Wednesday, April 13, 2011

N'awlins y'all!

Wow, what a long time coming! We are officially back in the Navy.

Some of you knew we were starting this process a long time ago. We kept it to ourselves because we just didn't know how it would turn out. We are supremely blessed to say that Byron's dream of being back in the Navy has come true and he is now Lieutenant Breeding, O3E. He tells people that as soon as I said I was not opposed to going back in, he was ready to sign up!

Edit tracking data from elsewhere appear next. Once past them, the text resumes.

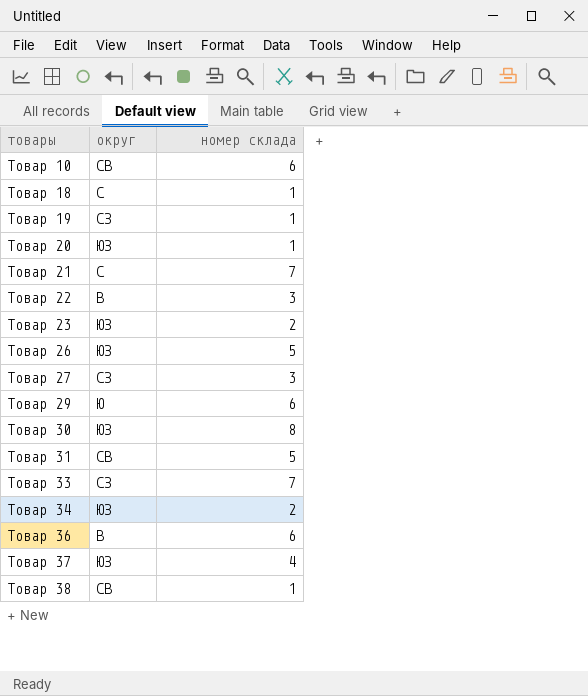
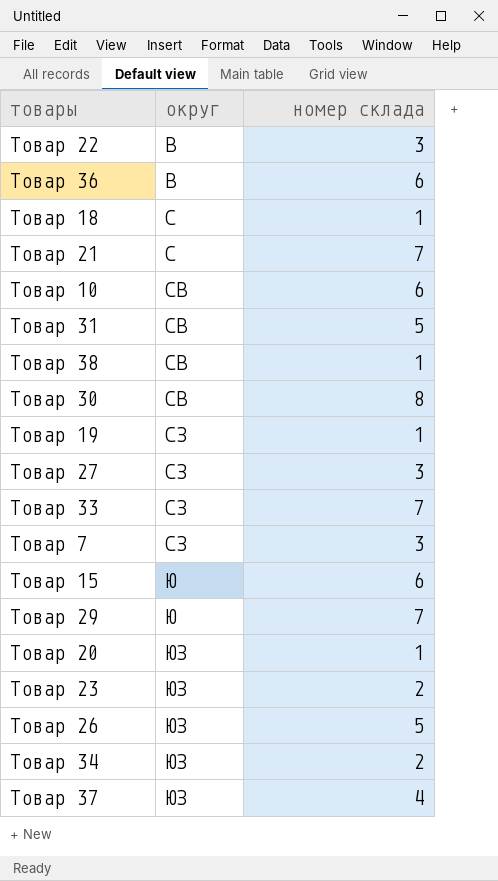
row order: товары ascending -> округ ascending
Товар 30 | округ: ЮЗ -> СВ
row Товар 7: none -> СЗ | 3
row Товар 15: none -> Ю | 6
Товар 29 | номер склада: 6 -> 7

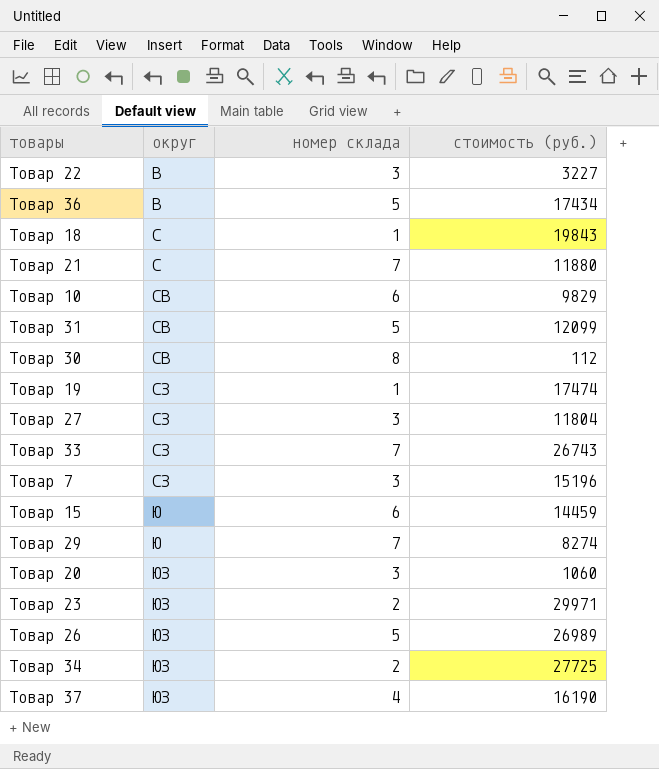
column стоимость (руб.) | position: none -> 4
row Товар 38: СВ | 1 -> none
Товар 36 | номер склада: 6 -> 5
Товар 20 | номер склада: 1 -> 3

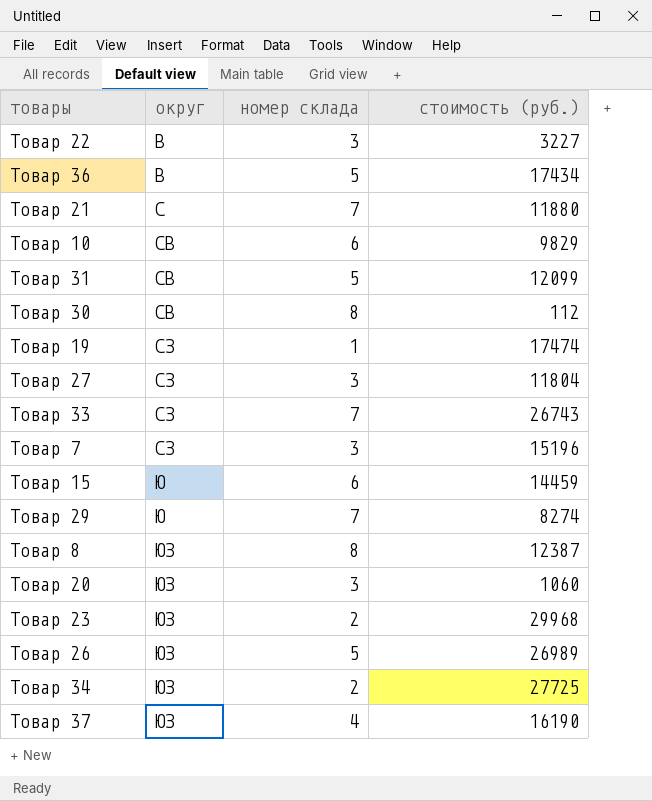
row Товар 18: С | 1 | 19843 -> none
row Товар 8: none -> ЮЗ | 8 | 12387
Товар 23 | стоимость (руб.): 29971 -> 29968

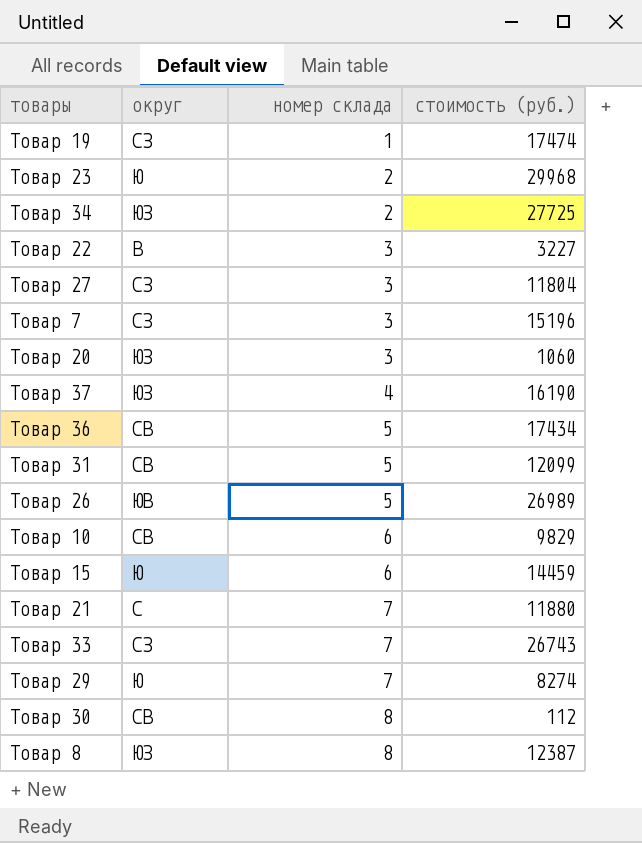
row order: округ ascending -> номер склада ascending
Товар 23 | округ: ЮЗ -> Ю
Товар 36 | округ: В -> СВ
Товар 26 | округ: ЮЗ -> ЮВ

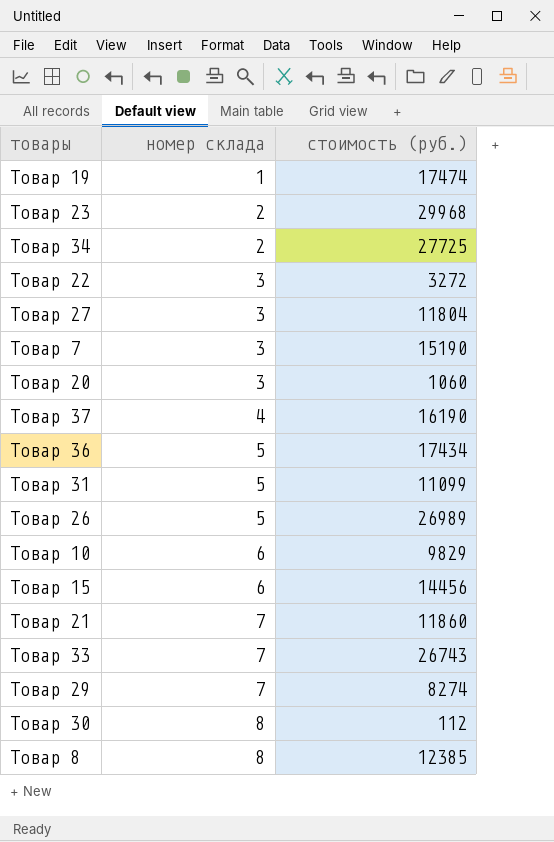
column округ | position: 2 -> none
Товар 22 | стоимость (руб.): 3227 -> 3272
Товар 7 | стоимость (руб.): 15196 -> 15190
Товар 31 | стоимость (руб.): 12099 -> 11099
Товар 15 | стоимость (руб.): 14459 -> 14456
Товар 21 | стоимость (руб.): 11880 -> 11860
Товар 8 | стоимость (руб.): 12387 -> 12385

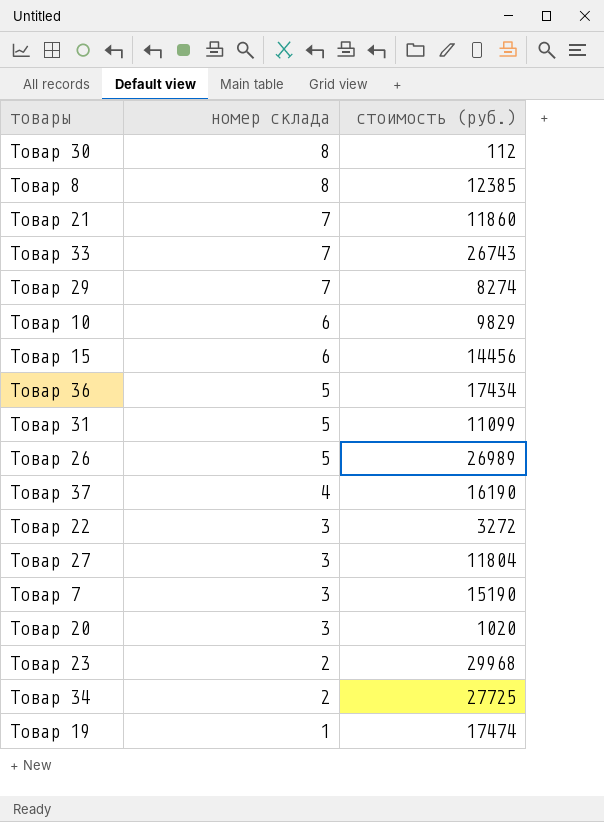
row order: номер склада ascending -> номер склада descending
Товар 20 | стоимость (руб.): 1060 -> 1020

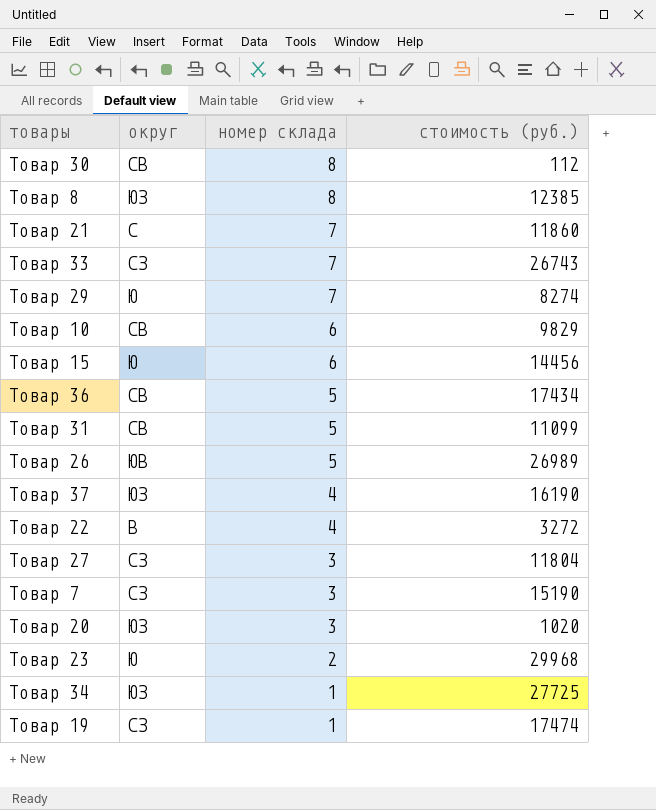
column округ | position: none -> 2
Товар 22 | номер склада: 3 -> 4
Товар 34 | номер склада: 2 -> 1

We are super excited to be stationed in Louisana, Byron's birthplace. We will be stationed at Belle Chasse, LA at the Naval Air Station, Joint Reserve Base. We plan to live in base housing and at this point, I'm glad about that. We'll see. I'm trying to be all Pollyanna about it, so you'll see a lot of the Glad Game in this blog.

Yes, we are moving away from family. Yes, we wonder how Emma will adjust. Yes, we wonder if I will melt in extreme humidity and heat. All these things we will find out. The joy of all this is the not knowing. I like planning and organization but I also like being excited about the future. This is our life. We are living it fully and we love each other and God has been all wrapped in this journey. We have to rely on him 100% to make this all it should be. We have looked at churches (online) and schools (online). We really are ready for a change.

I hope you enjoy this ride we are on.